Source data below:
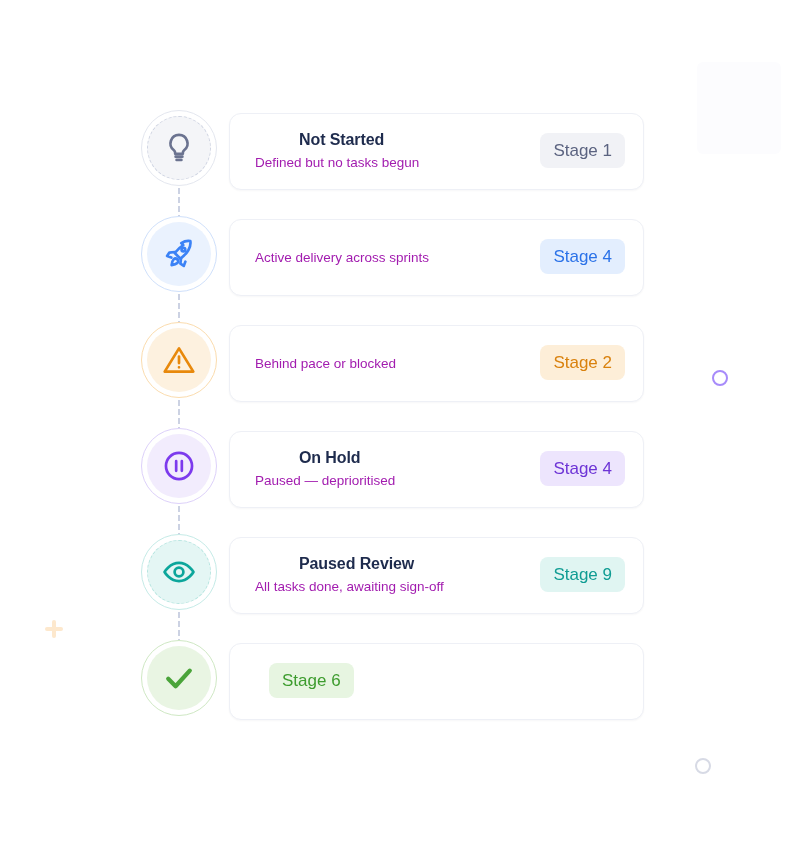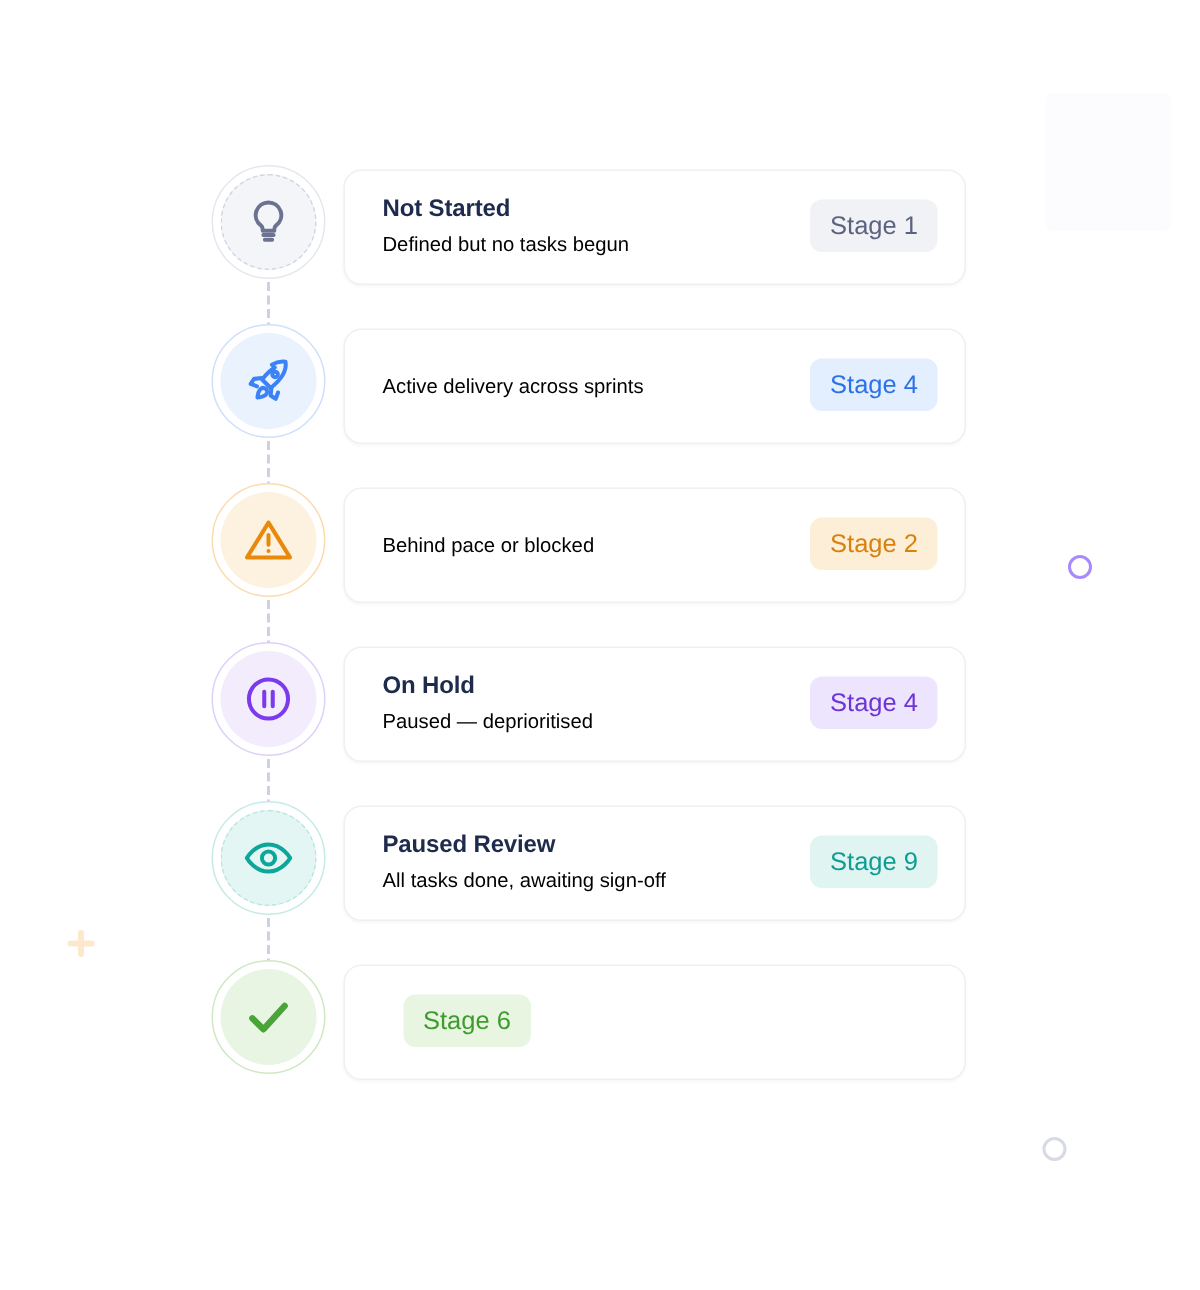--- a/index.html
+++ b/index.html
@@ -145,25 +145,26 @@
     box-sizing: border-box;
   }
   .card-text { min-width: 0; }
   .card-title {
     font-size: 16px;
     font-weight: bold;
     color: #1e2b4d;
     letter-spacing: -0.1px;
     line-height: 1.35;
     white-space: nowrap;
+    margin-left: 44px;
   }
   .card-desc {
     margin-top: 4px;
     font-size: 13.5px;
-    color: #000000;
+    color: #a21caf;
     line-height: 1.35;
     white-space: nowrap;
   }
   .badge {
     flex: 0 0 auto;
     margin-left: 14px;
     font-size: 17px;
     line-height: 1;
     padding: 9px 13px;
     border-radius: 8px;

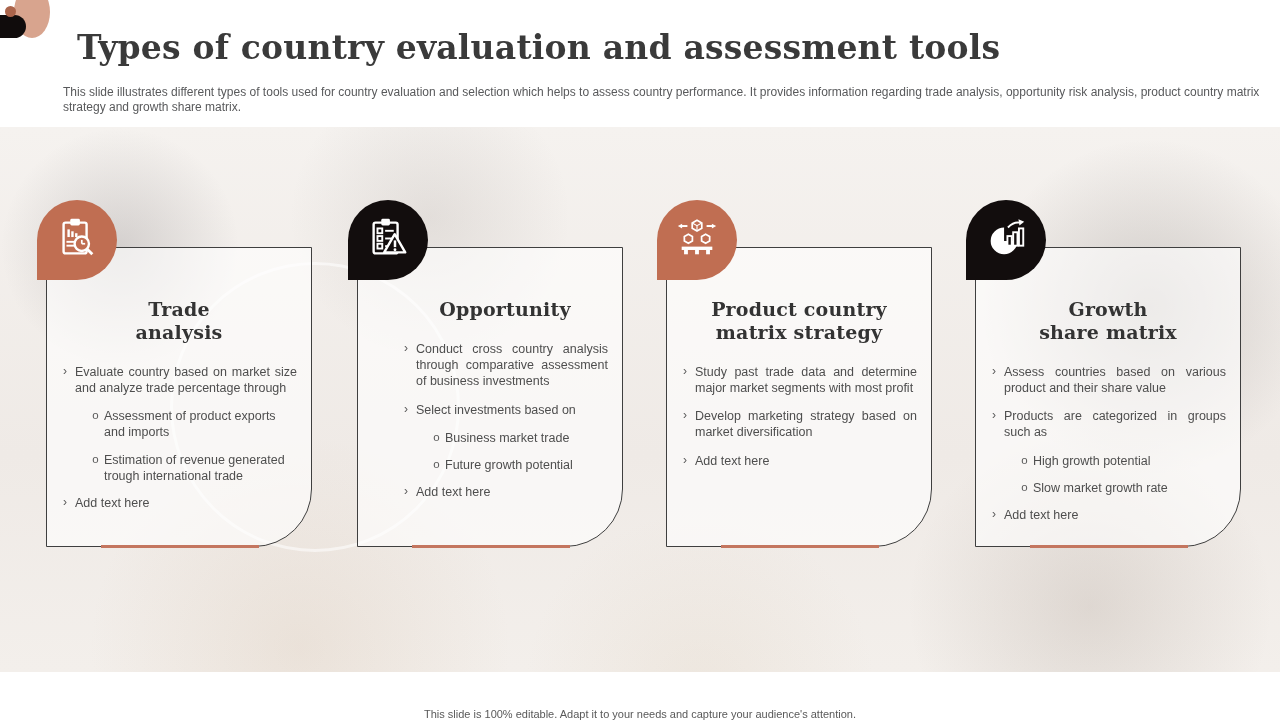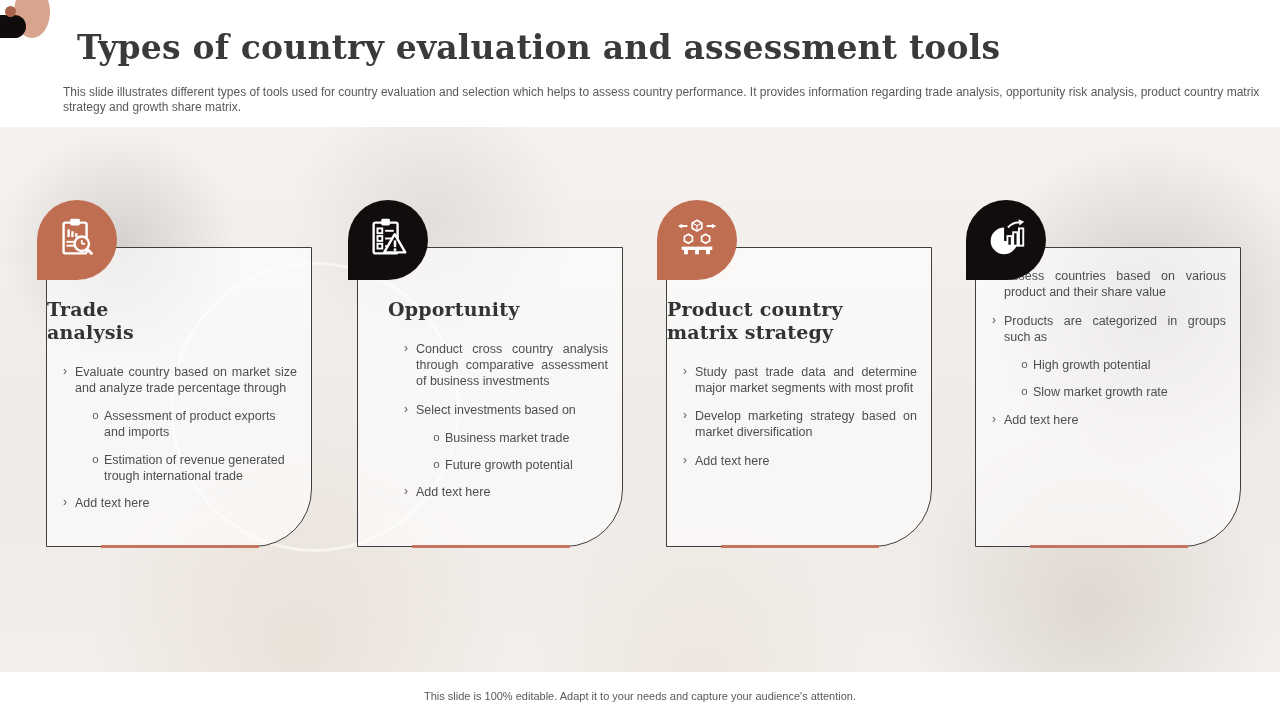--- a/index.html
+++ b/index.html
@@ -76,21 +76,21 @@
     position:absolute; left:-10px; top:-48px; width:80px; height:80px;
     border-radius:50% 50% 50% 0;
     display:flex; align-items:center; justify-content:center;
     z-index:3;
   }
   .pin svg { width:46px; height:46px; margin-top:-4px; }
   .pin-orange .pin { background:var(--accent-orange,#c06e52); color:var(--accent-orange,#c06e52); }
   .pin-black  .pin { background:var(--accent-black,#120d0d);  color:var(--accent-black,#120d0d); }
 
   .card-title {
-    margin-top:50px; text-align:left;
+    margin-top:50px; text-align:center;
     font-family:"DejaVu Serif","Liberation Serif",serif;
     font-weight:700; font-size:19px; line-height:1.2;
     color:#333333; letter-spacing:0.2px;
   }
   .title-line { display:block; }
 
   .card-items { margin-top:20px; padding:0 14px 0 8px; }
   .item {
     display:flex; align-items:flex-start;
     margin-bottom:12px;
@@ -99,21 +99,21 @@
   .item .marker { flex:0 0 20px; text-align:center; font-size:12px; color:#5a5a5a; }
   .item .item-text { flex:1; text-align:justify; }
   .item.level-2 { margin-left:32px; margin-bottom:11px; }
   .item.level-2 .marker { flex:0 0 17px; font-size:11.5px; }
   .item.level-2 .item-text { text-align:left; }
 
   
   .footer-band {
     position:absolute; left:0; top:672px; width:1280px; height:48px;
     background:#ffffff; z-index:2;
-    display:flex; align-items:center; justify-content:center;
+    display:flex; align-items:flex-end; justify-content:center;
   }
   .footer-text { font-size:11px; color:#595959; }
 </style>
 </head>
 <body>
 
 <div class="deco-peach"></div>
 <div class="deco-black-pill"></div>
 <div class="deco-dot"></div>
 
@@ -265,20 +265,24 @@
         <path d="M22 27 L22 13 A14 14 0 1 0 36 27 Z" fill="#fff"></path>
         <g fill="currentColor" stroke="#fff" stroke-width="2">
           <rect x="25.5" y="22" width="4.5" height="10"></rect>
           <rect x="31.5" y="18" width="4.5" height="14"></rect>
           <rect x="37.5" y="14" width="4.5" height="18"></rect>
         </g>
         <path d="M26 13 q6 -6 12 -5" fill="none" stroke="#fff" stroke-width="2"></path>
         <polygon points="37,4.5 43,7 38,11" fill="#fff"></polygon>
       </svg>
     </div>
+    <div class="card-title">
+        <span class="title-line">Growth</span>
+        <span class="title-line">share matrix</span>
+      </div>
     <div class="card-items">
         <div class="item level-1">
           <span class="marker">›</span>
           <span class="item-text">Assess countries based on various product and their share value</span>
         </div>
         <div class="item level-1">
           <span class="marker">›</span>
           <span class="item-text">Products are categorized in groups such as</span>
         </div>
         <div class="item level-2">

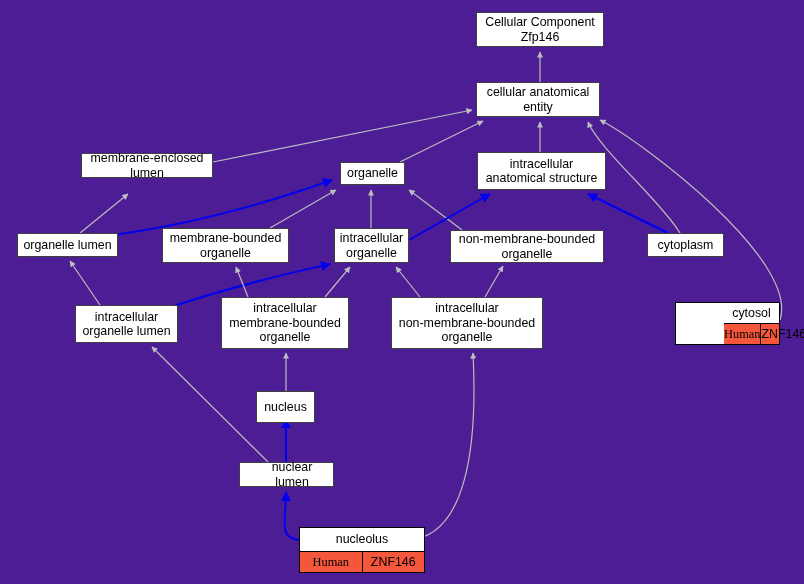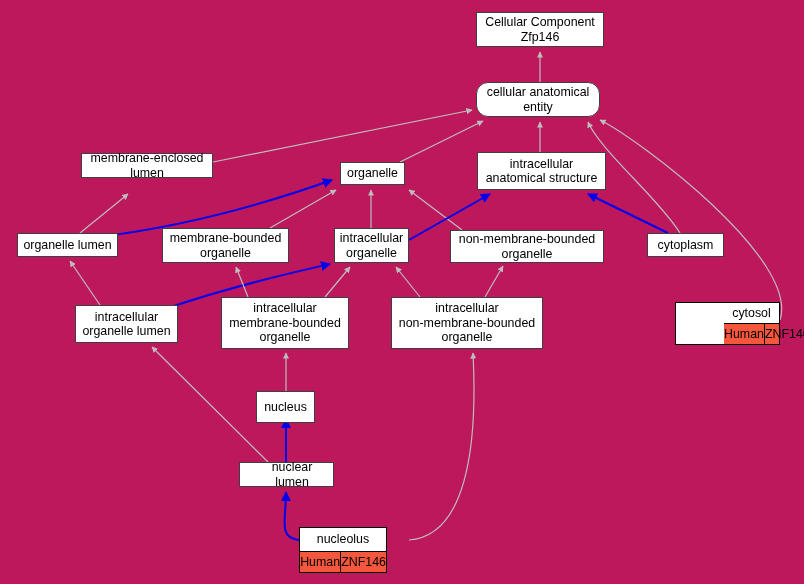--- a/index.html
+++ b/index.html
@@ -7,21 +7,21 @@
     padding: 0;
     background: #ffffff;
   }
   body {
     font-family: "Liberation Sans", sans-serif;
   }
   #canvas {
     position: relative;
     width: 804px;
     height: 584px;
-    background: #be185d;
+    background: #4c1d95;
     overflow: hidden;
   }
   #edge-layer {
     position: absolute;
     left: 0;
     top: 0;
     width: 804px;
     height: 584px;
     pointer-events: none;
   }
@@ -66,20 +66,21 @@
   .node.gene .genebar .cell {
     flex: 1 1 50%;
     display: flex;
     align-items: center;
     justify-content: center;
     font-size: 12.4px;
     color: #000000;
   }
   .node.gene .genebar .cell.left {
     border-right: 1.3px solid #000000;
+    font-family: Liberation Serif, serif;
   }
 </style>
 </head>
 <body>
 
 <div id="canvas">
 
   <svg id="edge-layer" viewBox="0 0 804 584" xmlns="http://www.w3.org/2000/svg">
     <defs>
       <marker id="arrow-isa" viewBox="0 0 10 10" refX="9" refY="5" markerWidth="5.2" markerHeight="5.2" orient="auto-start-reverse">
@@ -113,21 +114,21 @@
         <path d="M 286,462 L 286,419" fill="none" stroke="#0000ee" stroke-width="2" marker-end="url(#arrow-hl)"></path>
         <path d="M 268,462 L 152,347" fill="none" stroke="#bdbdbd" stroke-width="1.2" marker-end="url(#arrow-isa)"></path>
         <path d="M 299,540 C 278,538 286,520 286,492" fill="none" stroke="#0000ee" stroke-width="2" marker-end="url(#arrow-hl)"></path>
         <path d="M 409,540 C 465,536 478,450 473,353" fill="none" stroke="#bdbdbd" stroke-width="1.2" marker-end="url(#arrow-isa)"></path>
       </g>
   </svg>
 
   <div id="nodes-group">
       <div class="node" style="left: 476px; top: 12px; width: 128px; height: 35px;"><div class="title">Cellular Component
 Zfp146</div></div>
-      <div class="node" style="left: 476px; top: 82px; width: 124px; height: 35px; border-radius: 12px;"><div class="title">cellular anatomical
+      <div class="node" style="left: 476px; top: 82px; width: 124px; height: 35px;"><div class="title">cellular anatomical
 entity</div></div>
       <div class="node" style="left: 81px; top: 153px; width: 132px; height: 25px;"><div class="title">membrane-enclosed
 lumen</div></div>
       <div class="node" style="left: 340px; top: 162px; width: 65px; height: 23px;"><div class="title">organelle</div></div>
       <div class="node" style="left: 477px; top: 152px; width: 129px; height: 38px;"><div class="title">intracellular
 anatomical structure</div></div>
       <div class="node" style="left: 17px; top: 233px; width: 101px; height: 24px;"><div class="title">organelle lumen</div></div>
       <div class="node" style="left: 162px; top: 228px; width: 127px; height: 35px;"><div class="title">membrane-bounded
 organelle</div></div>
       <div class="node" style="left: 334px; top: 228px; width: 75px; height: 35px;"><div class="title">intracellular
@@ -139,16 +140,16 @@
 organelle lumen</div></div>
       <div class="node" style="left: 221px; top: 297px; width: 128px; height: 52px;"><div class="title">intracellular
 membrane-bounded
 organelle</div></div>
       <div class="node" style="left: 391px; top: 297px; width: 152px; height: 52px;"><div class="title">intracellular
 non-membrane-bounded
 organelle</div></div>
       <div class="node" style="left: 256px; top: 391px; width: 59px; height: 32px;"><div class="title">nucleus</div></div>
       <div class="node" style="left: 239px; top: 462px; width: 95px; height: 25px; padding-left: 11px;"><div class="title">nuclear lumen</div></div>
       <div class="node gene" style="left: 675px; top: 302px; width: 105px; height: 43px; padding-left: 48px;"><div class="title">cytosol</div><div class="genebar" style="background: rgb(244, 87, 59);"><div class="cell left">Human</div><div class="cell right">ZNF146</div></div></div>
-      <div class="node gene" style="left: 299px; top: 527px; width: 88px; height: 46px;"><div class="title">nucleolus</div><div class="genebar" style="background: rgb(244, 87, 59);"><div class="cell left">Human</div><div class="cell right">ZNF146</div></div></div>
+      <div class="node gene" style="left: 299px; top: 527px; width: 126px; height: 46px;"><div class="title">nucleolus</div><div class="genebar" style="background: rgb(244, 87, 59);"><div class="cell left">Human</div><div class="cell right">ZNF146</div></div></div>
     </div>
 
 </div>
 
 </body></html>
End of Source data.
- [How to complete this task]: Your task is to repeat exactly the lines from the beginning of the data to the line that contains "-76,21 +76,21 @@", both ends included, leaving out pictures.

- [Expected answer]:
--- a/index.html
+++ b/index.html
@@ -145,25 +145,26 @@
     box-sizing: border-box;
   }
   .card-text { min-width: 0; }
   .card-title {
     font-size: 16px;
     font-weight: bold;
     color: #1e2b4d;
     letter-spacing: -0.1px;
     line-height: 1.35;
     white-space: nowrap;
+    margin-left: 44px;
   }
   .card-desc {
     margin-top: 4px;
     font-size: 13.5px;
-    color: #000000;
+    color: #a21caf;
     line-height: 1.35;
     white-space: nowrap;
   }
   .badge {
     flex: 0 0 auto;
     margin-left: 14px;
     font-size: 17px;
     line-height: 1;
     padding: 9px 13px;
     border-radius: 8px;

--- a/index.html
+++ b/index.html
@@ -76,21 +76,21 @@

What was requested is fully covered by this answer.